# [Problem description]
Scan the records for the string "height". State how many lines contain it and add nothing.

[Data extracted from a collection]

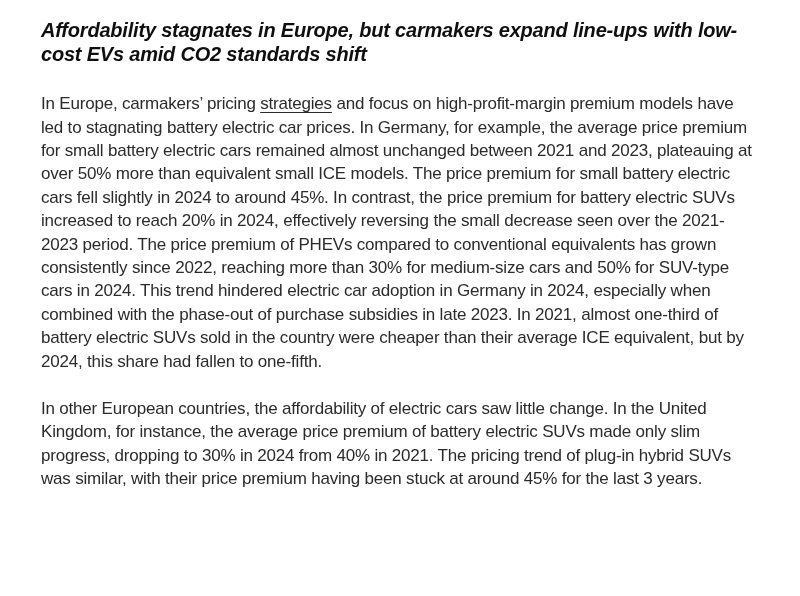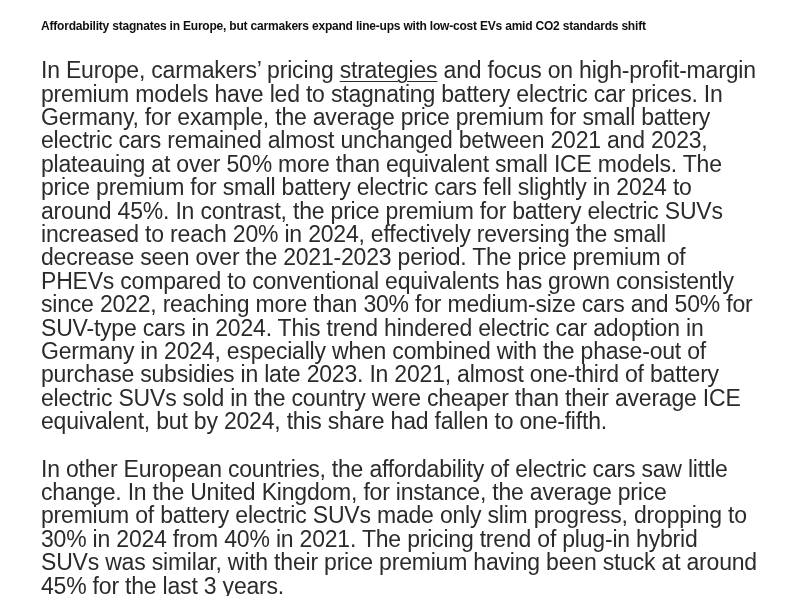--- a/index.html
+++ b/index.html
@@ -13,30 +13,31 @@
     height: 596px;
     box-sizing: border-box;
     background: #ffffff;
     padding: 19px 39px 0 41px;
     font-family: "Liberation Sans", sans-serif;
     overflow: hidden;
   }
   .heading {
     margin: 0 0 26px 0;
     max-width: 722px;
-    font-size: 12px;
+    font-size: 20px;
     line-height: 1.18;
     font-weight: 700;
     letter-spacing: -0.2px;
     color: #0f0f0f;
+    font-style: italic;
   }
   .body-paragraph {
     margin: 0 0 24px 0;
     max-width: 719px;
-    font-size: 23px;
+    font-size: 17px;
     line-height: 23.4px;
     font-weight: 400;
     letter-spacing: -0.2px;
     color: #2b2b2b;
     text-align: left;
   }
   .inline-link {
     color: inherit;
     text-decoration: underline;
     text-decoration-thickness: 1px;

# [Output for this task]
3